=== WHAT IS EXPECTED ===
Exact copy, pictures excluded: print the lines from the one with "text: 520 ->" through the final line of the records.

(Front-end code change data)
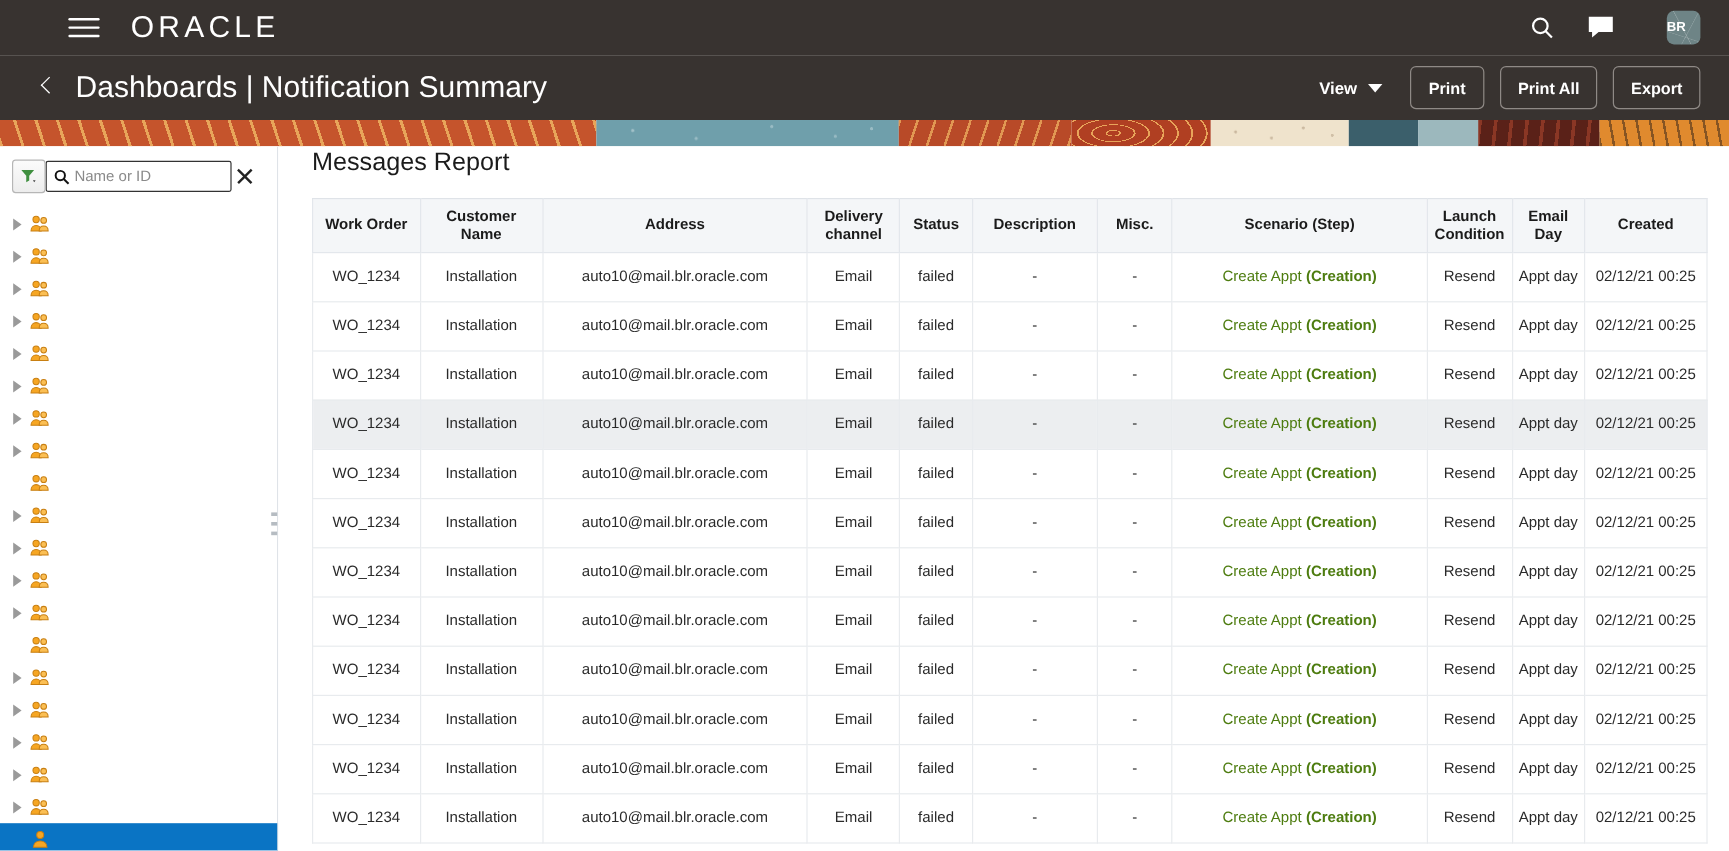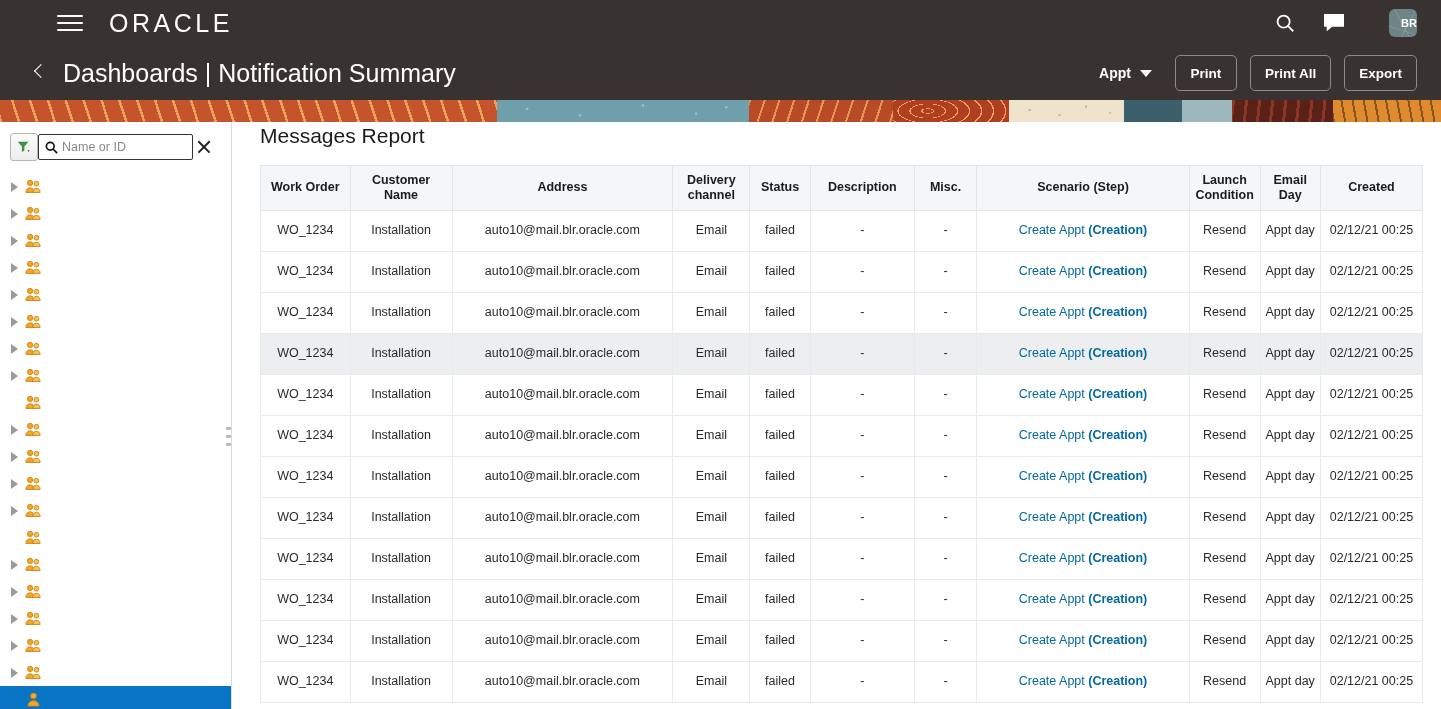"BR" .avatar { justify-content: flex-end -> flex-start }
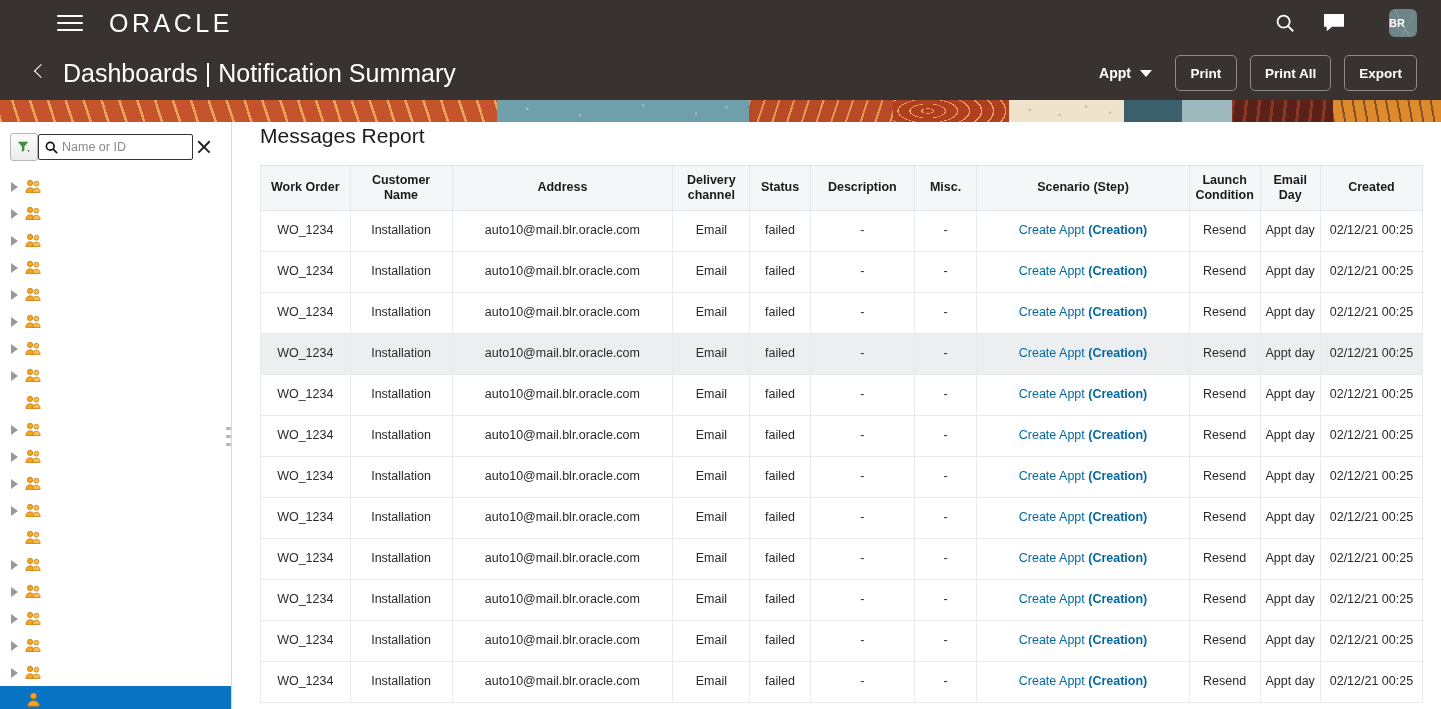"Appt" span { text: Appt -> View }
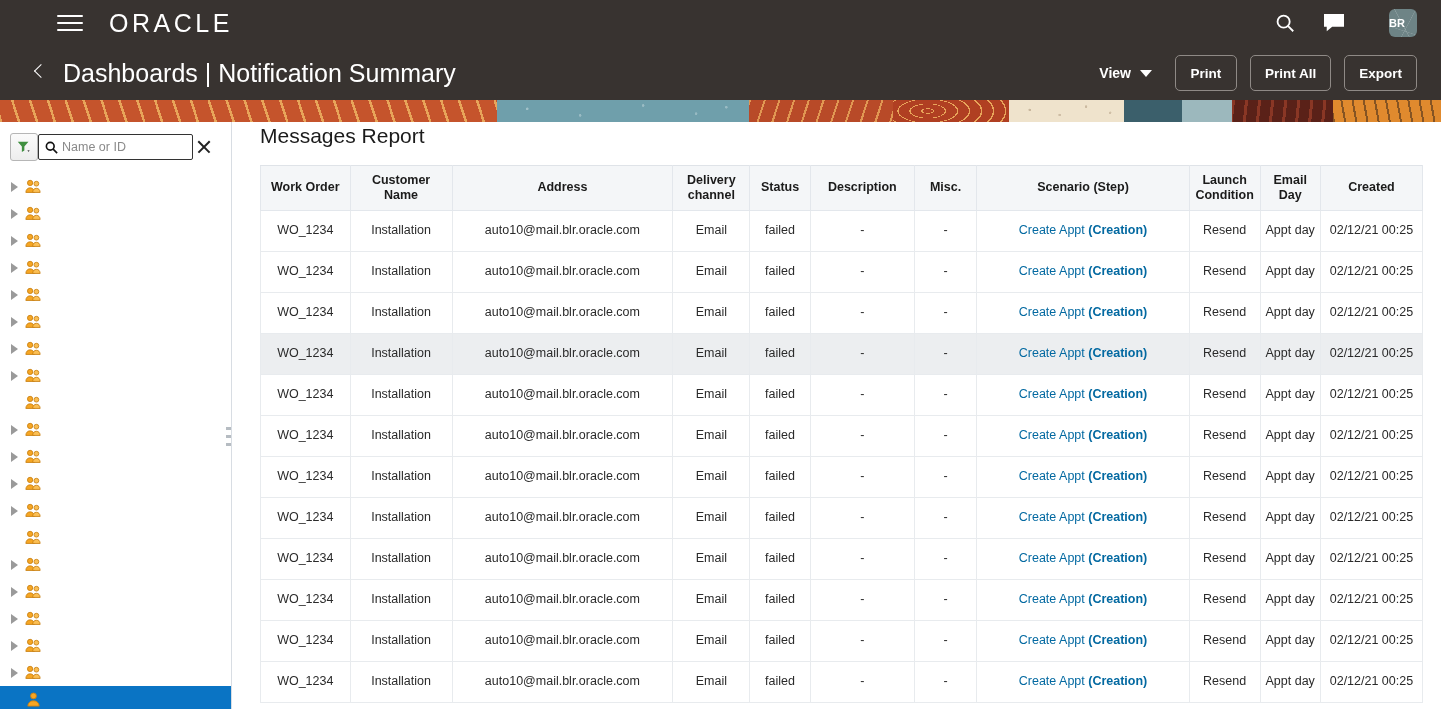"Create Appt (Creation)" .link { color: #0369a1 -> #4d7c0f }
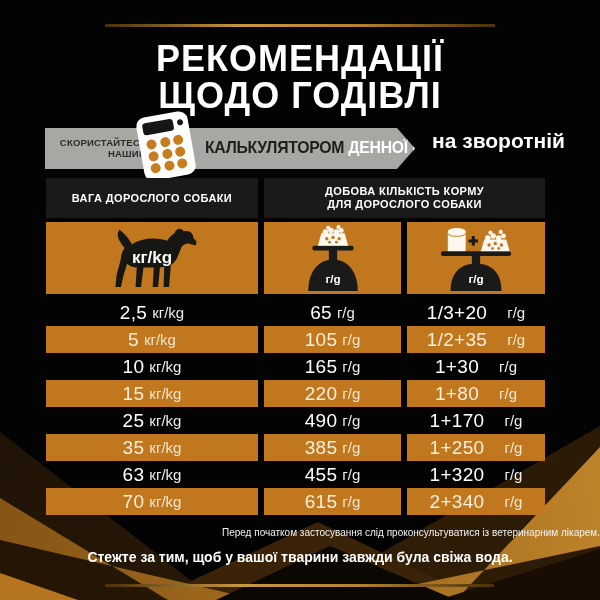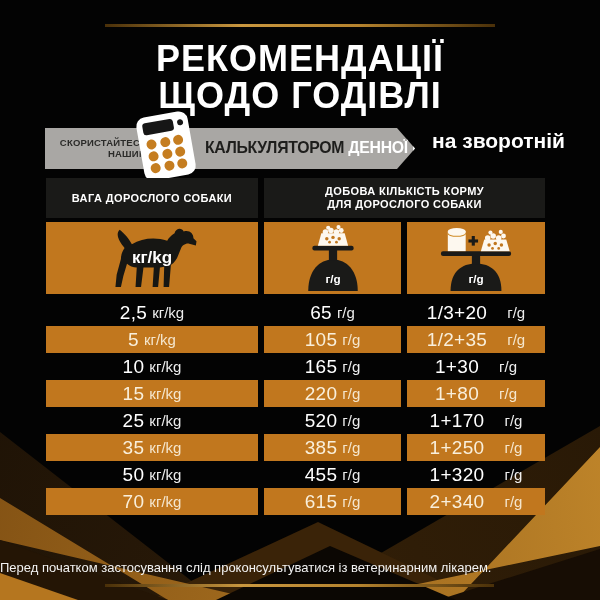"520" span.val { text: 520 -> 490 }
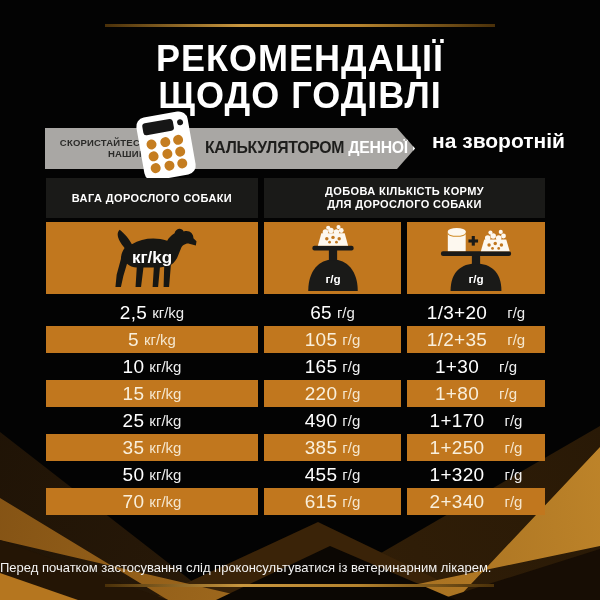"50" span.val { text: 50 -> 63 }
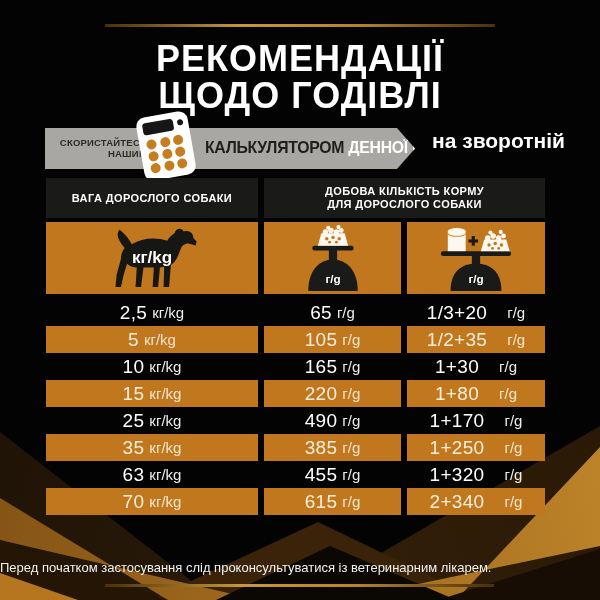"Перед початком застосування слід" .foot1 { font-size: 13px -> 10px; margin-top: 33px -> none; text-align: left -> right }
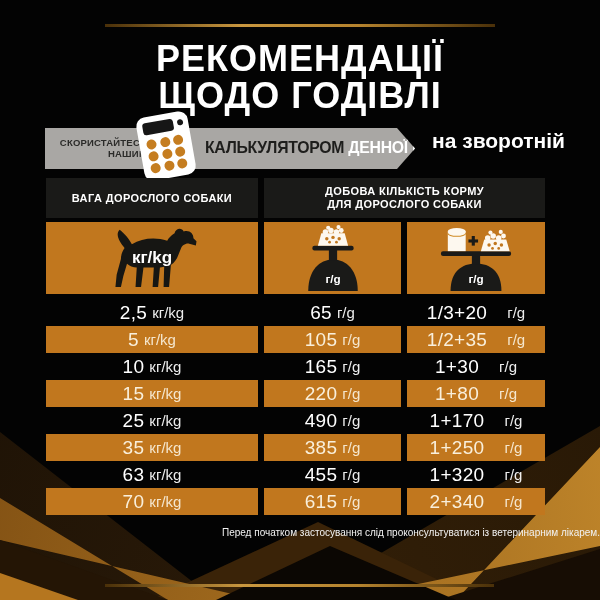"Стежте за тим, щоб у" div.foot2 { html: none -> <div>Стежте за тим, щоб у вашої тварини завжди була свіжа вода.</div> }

=== RESPONSE AREA ===
"520" span.val { text: 520 -> 490 }
"50" span.val { text: 50 -> 63 }
"Перед початком застосування слід" .foot1 { font-size: 13px -> 10px; margin-top: 33px -> none; text-align: left -> right }
"Стежте за тим, щоб у" div.foot2 { html: none -> <div>Стежте за тим, щоб у вашої тварини завжди була свіжа вода.</div> }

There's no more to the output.